Neil Jameson, CBE  (1946 –2023)

Neil Jameson reminisced about the early days of his community organising and the beginning of our long friendship in the Foreword of my memoir, A Long Jihad: My Quest for the Middle Way – “My vocation to revive the tradition of community organising in the UK started properly in 1989 when I helped set up Citizens UK to be the home of community organising. …In 1994, I was invited to take this model to East London and see if it was possible to organise across the four East London boroughs of Newham, Waltham Forest, Hackney, and Tower Hamlets.

In November 1996, leaders, and members of forty-seven civil society groups across the four boroughs gathered at York Hall in Bethnal Green for the Founding Assembly of East London Communities Organisation (TELCO). The largest and most disciplined turnout was the delegation from the East London Mosque (ELM) in Whitechapel.

“This was the beginning of what has been a mutually beneficial relationship between what is now the London Muslim Centre, its neighbours in TELCO/London Citizens, and Dr Bari and myself.”

Neil and I first met in 1994, and I penned our encounter this way: “One day, in the mid-1990s, a well-dressed white gentleman came to visit the mosque to discuss a project he was planning to start in East London. A few of us in the ELM gathered around him, wondering, ‘Does he have any agenda?’

“He introduced himself as Neil Jameson and spoke about community organising by citizens working together to improve life in our neighbourhood communities as a vehicle for social and political change for good, ideas that immediately chimed with me. It reminded me of the basic Islamic teachings of social justice, i.e., working for the common good of all in society, a crucial civic responsibility for any citizen.”

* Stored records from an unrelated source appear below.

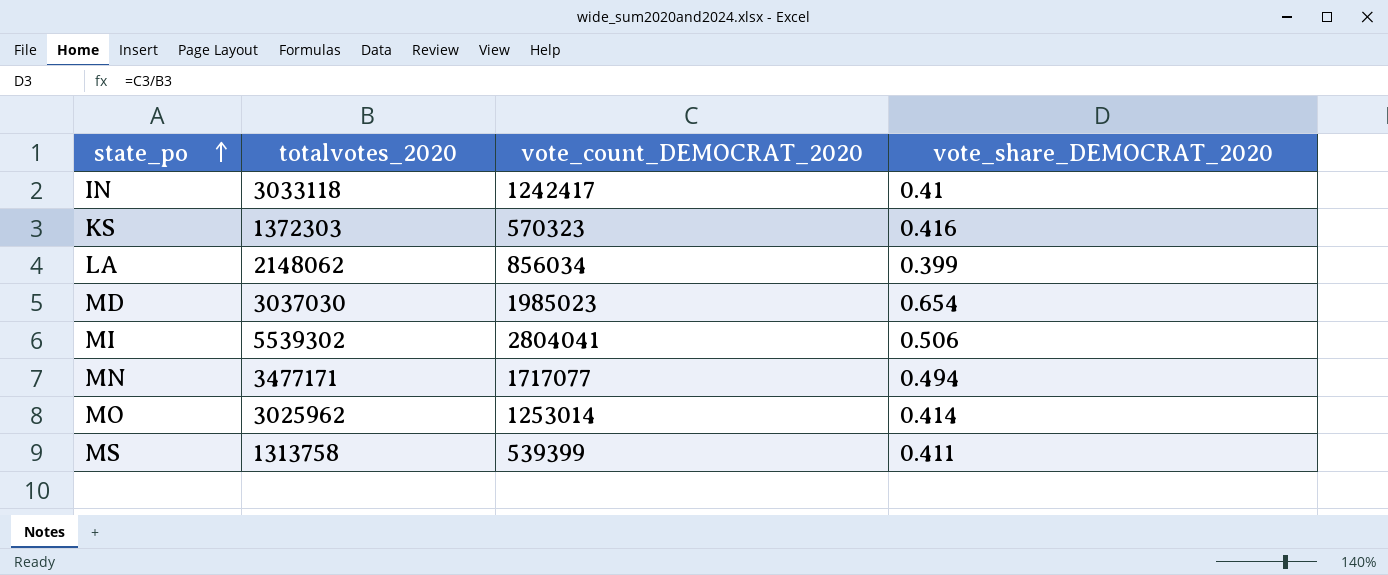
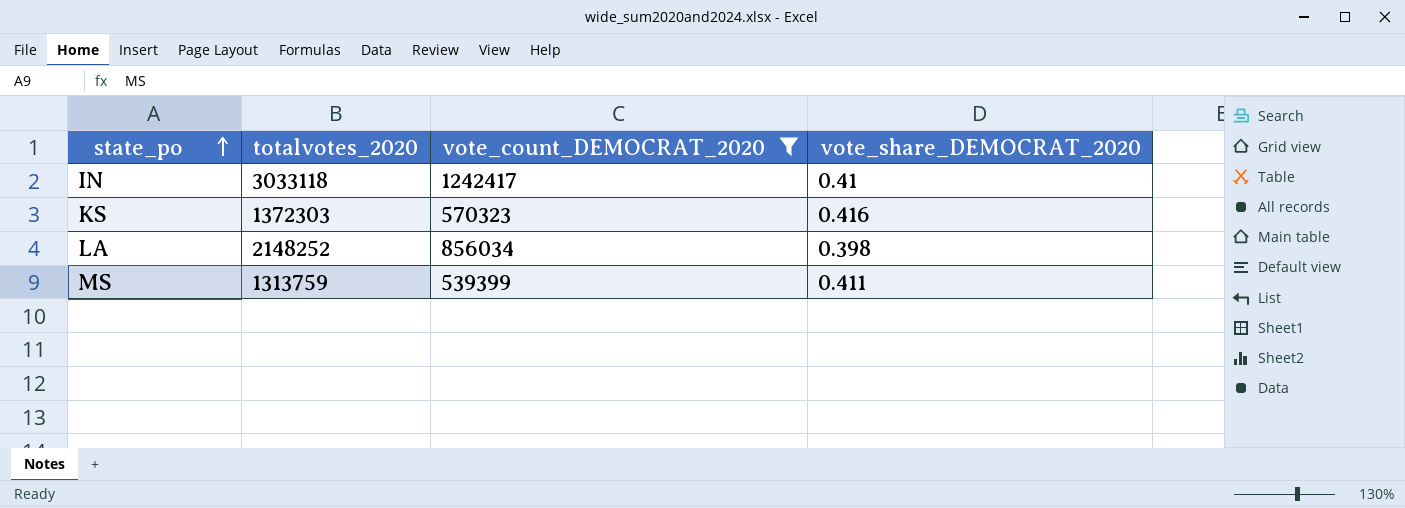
filter: none -> vote_count_DEMOCRAT_2020 <= 1242417
LA | totalvotes_2020: 2148062 -> 2148252
LA | vote_share_DEMOCRAT_2020: 0.399 -> 0.398
MS | totalvotes_2020: 1313758 -> 1313759

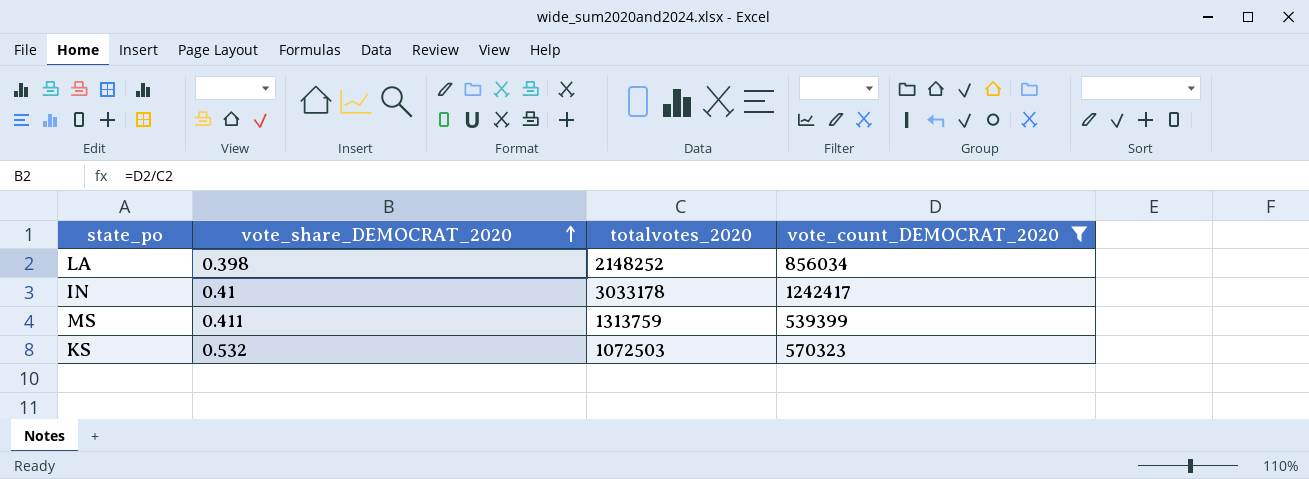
row order: state_po ascending -> vote_share_DEMOCRAT_2020 ascending
column vote_share_DEMOCRAT_2020 | position: 4 -> 2
IN | totalvotes_2020: 3033118 -> 3033178
KS | vote_share_DEMOCRAT_2020: 0.416 -> 0.532
KS | totalvotes_2020: 1372303 -> 1072503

Neil spoke with conviction and inspired us all that day. We signed up for his project soon, and in doing so, the East London Mosque became a founding member of the East London Communities Organisation.

Since our very first meeting, I admired Neil for his innate human qualities – he was always positive, amiable, entrepreneurial, and productively busy. I continued to collaborate with him over the next few decades in the community organising that he championed until an untreatable and unexpected cancer led him to hospital in April 2023 for the last journey of his life. “It was so sudden and such a shock to everyone because he had shown no symptoms at all, until three weeks ago,” wrote his wife Jean shortly after his passing.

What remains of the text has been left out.